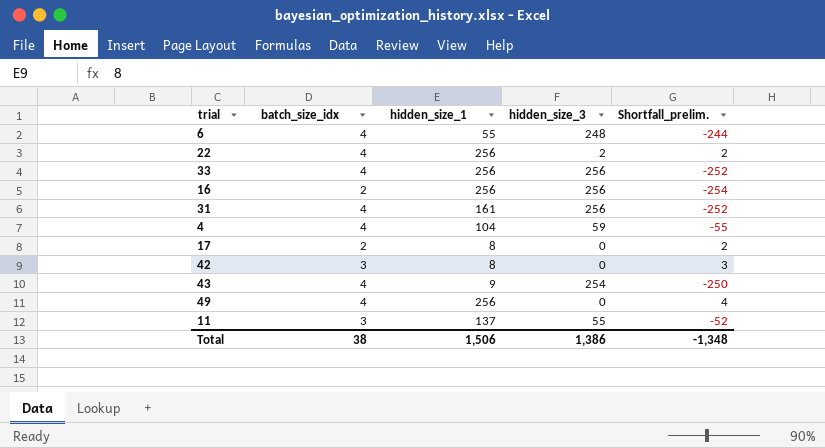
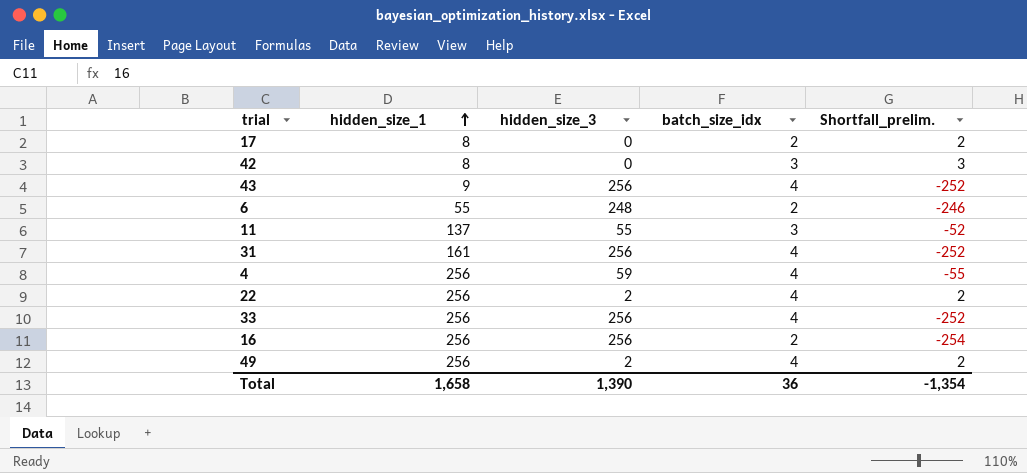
row order: none -> hidden_size_1 ascending
column batch_size_idx | position: 2 -> 4
43 | hidden_size_3: 254 -> 256
43 | Shortfall_prelim.: -250 -> -252
6 | batch_size_idx: 4 -> 2
6 | Shortfall_prelim.: -244 -> -246
4 | hidden_size_1: 104 -> 256
49 | hidden_size_3: 0 -> 2
49 | Shortfall_prelim.: 4 -> 2
Total | hidden_size_1: 1,506 -> 1,658
Total | hidden_size_3: 1,386 -> 1,390
Total | batch_size_idx: 38 -> 36
Total | Shortfall_prelim.: -1,348 -> -1,354

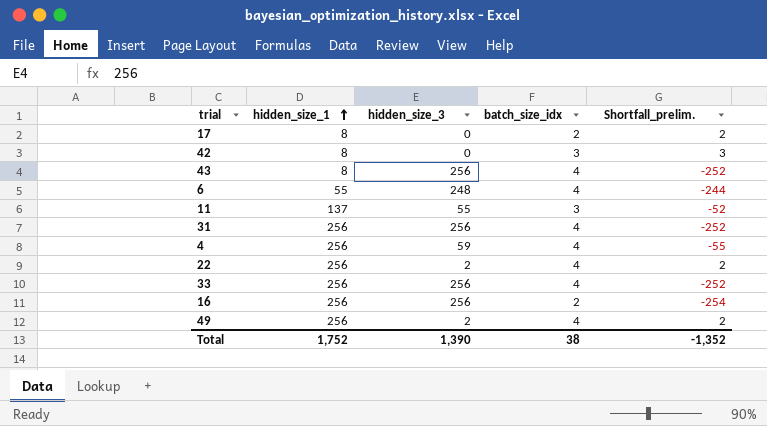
43 | hidden_size_1: 9 -> 8
6 | batch_size_idx: 2 -> 4
6 | Shortfall_prelim.: -246 -> -244
31 | hidden_size_1: 161 -> 256
Total | hidden_size_1: 1,658 -> 1,752
Total | batch_size_idx: 36 -> 38
Total | Shortfall_prelim.: -1,354 -> -1,352

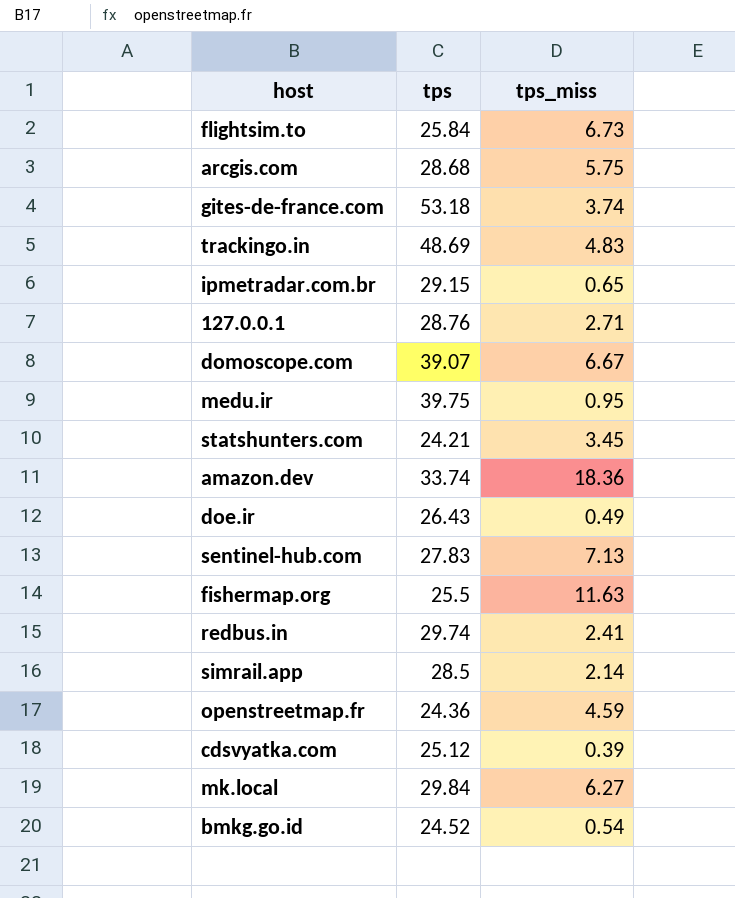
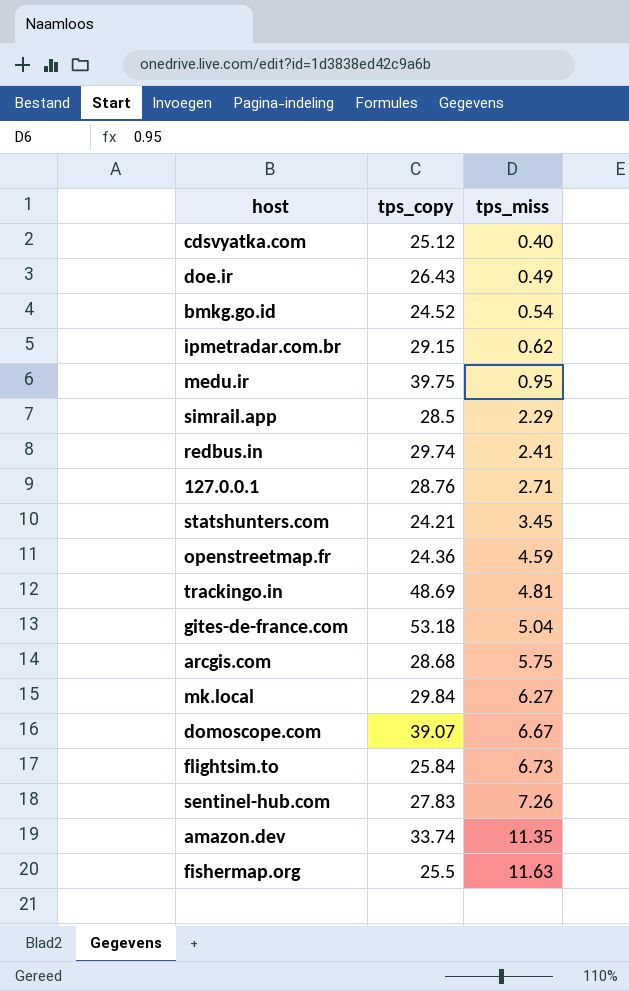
row order: none -> tps_miss ascending
column name: tps -> tps_copy
cdsvyatka.com | tps_miss: 0.39 -> 0.40
ipmetradar.com.br | tps_miss: 0.65 -> 0.62
simrail.app | tps_miss: 2.14 -> 2.29
trackingo.in | tps_miss: 4.83 -> 4.81
gites-de-france.com | tps_miss: 3.74 -> 5.04
sentinel-hub.com | tps_miss: 7.13 -> 7.26
amazon.dev | tps_miss: 18.36 -> 11.35

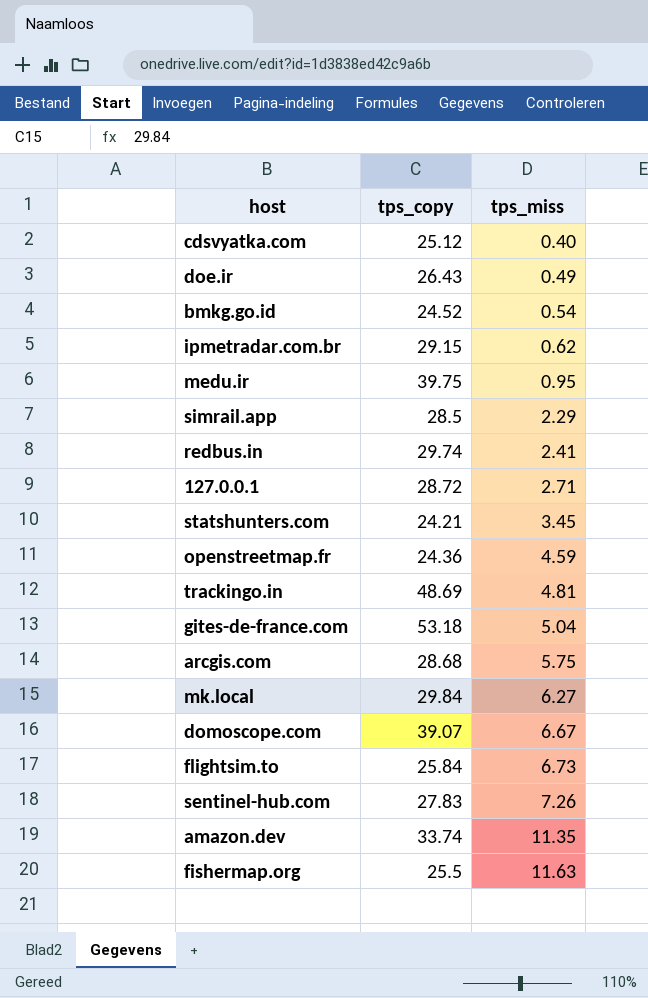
127.0.0.1 | tps_copy: 28.76 -> 28.72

○ ○ ○

### Problem statement
Transcribe exactly, and only, the lines from the one containing "6 | Shortfall_prelim.: -244 -> -246" through the last line of the records above, both included; leave out the pictures.

### Worked solution
6 | Shortfall_prelim.: -244 -> -246
4 | hidden_size_1: 104 -> 256
49 | hidden_size_3: 0 -> 2
49 | Shortfall_prelim.: 4 -> 2
Total | hidden_size_1: 1,506 -> 1,658
Total | hidden_size_3: 1,386 -> 1,390
Total | batch_size_idx: 38 -> 36
Total | Shortfall_prelim.: -1,348 -> -1,354

43 | hidden_size_1: 9 -> 8
6 | batch_size_idx: 2 -> 4
6 | Shortfall_prelim.: -246 -> -244
31 | hidden_size_1: 161 -> 256
Total | hidden_size_1: 1,658 -> 1,752
Total | batch_size_idx: 36 -> 38
Total | Shortfall_prelim.: -1,354 -> -1,352

row order: none -> tps_miss ascending
column name: tps -> tps_copy
cdsvyatka.com | tps_miss: 0.39 -> 0.40
ipmetradar.com.br | tps_miss: 0.65 -> 0.62
simrail.app | tps_miss: 2.14 -> 2.29
trackingo.in | tps_miss: 4.83 -> 4.81
gites-de-france.com | tps_miss: 3.74 -> 5.04
sentinel-hub.com | tps_miss: 7.13 -> 7.26
amazon.dev | tps_miss: 18.36 -> 11.35

127.0.0.1 | tps_copy: 28.76 -> 28.72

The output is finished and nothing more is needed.